His boss, Maj. Ken Carr, chief of the motor carrier compliance office, special operations, agreed with Frost and said that lawmakers should decide what level of fines is appropriate and if other measures should be taken to deter violators.
“The Legislature makes that judgment,” he said. “That’s not something we would initiate with them.”
“THE BOSS SAYS HE DOESN’T CARE ABOUT DOT”
But if motorists think Florida’s overweight fines are not enough of a deterrent, other states in the region are no better.
Texas, Georgia and Alabama’s fines are about the same as Florida’s. They use different penalty rates per pound depending on the degree of the violation, but all told, the fines are about the same as Florida’s.
And just like Florida, studies in those states also show a problem with too many overweight trucks.
Meanwhile, Linan is overwhelmed by the number of overweight trucks in his part of Florida. Florida has about 200 FDOT inspectors who stop trucks and weigh them with portable scales. That leaves Linan and others like him spread thin across the state, with about one officer per county per shift.

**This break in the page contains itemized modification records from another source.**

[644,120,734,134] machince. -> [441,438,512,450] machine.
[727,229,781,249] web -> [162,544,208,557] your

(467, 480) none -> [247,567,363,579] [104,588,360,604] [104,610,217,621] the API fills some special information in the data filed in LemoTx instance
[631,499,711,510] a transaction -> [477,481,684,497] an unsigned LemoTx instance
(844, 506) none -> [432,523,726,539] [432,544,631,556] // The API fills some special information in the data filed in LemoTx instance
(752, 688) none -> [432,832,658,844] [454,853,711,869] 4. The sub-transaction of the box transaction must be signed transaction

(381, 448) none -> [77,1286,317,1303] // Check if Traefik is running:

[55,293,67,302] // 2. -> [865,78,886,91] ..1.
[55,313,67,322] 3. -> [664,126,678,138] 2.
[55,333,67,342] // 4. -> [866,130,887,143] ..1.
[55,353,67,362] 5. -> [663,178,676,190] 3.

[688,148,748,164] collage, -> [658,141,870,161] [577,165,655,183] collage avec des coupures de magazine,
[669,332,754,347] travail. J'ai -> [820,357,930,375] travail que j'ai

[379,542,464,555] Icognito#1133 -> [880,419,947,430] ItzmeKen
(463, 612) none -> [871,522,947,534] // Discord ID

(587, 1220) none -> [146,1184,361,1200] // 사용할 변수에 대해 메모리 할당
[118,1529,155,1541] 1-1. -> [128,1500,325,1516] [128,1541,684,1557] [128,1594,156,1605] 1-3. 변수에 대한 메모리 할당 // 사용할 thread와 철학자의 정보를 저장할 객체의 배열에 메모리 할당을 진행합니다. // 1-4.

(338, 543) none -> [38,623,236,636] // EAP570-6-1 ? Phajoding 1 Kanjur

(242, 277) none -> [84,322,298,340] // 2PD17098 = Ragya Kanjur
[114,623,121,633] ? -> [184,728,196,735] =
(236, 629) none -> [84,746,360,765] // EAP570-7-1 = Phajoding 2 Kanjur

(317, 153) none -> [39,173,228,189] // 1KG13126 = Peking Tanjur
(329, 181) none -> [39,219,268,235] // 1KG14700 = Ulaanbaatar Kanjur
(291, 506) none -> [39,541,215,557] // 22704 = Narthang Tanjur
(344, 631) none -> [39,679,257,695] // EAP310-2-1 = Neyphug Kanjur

As a result, Reinoso can afford to look bored waiting in his dump truck. His only real penalty is that he will be a little late getting home to his wife.
But Reinoso said he and other drivers have no choice but to drive overweight when they’re told.
Reinoso, who is 53, has a pregnant wife and three adult children. He says he needs the money and can’t afford to give his boss any lip about driving overweight.
As Linan weighed Reinoso’s dump truck, Reinoso said that if he refused to drive an overweight truck, another driver would be happy to take his place.
“You have to do what you have to do,” Reinoso said. “The boss says he doesn’t care about DOT. He says just do it and drive.”
Asked if he sometimes drove his dump truck knowing it was overweight, Reinoso replied: “Sometime I do. You don’t have any other choice.”
It turned out that Reinoso was driving overweight when Linan stopped him. His fine totaled $360. The company he works for will pay the penalty. Typically, the trucks’ owners pay the fines, not drivers.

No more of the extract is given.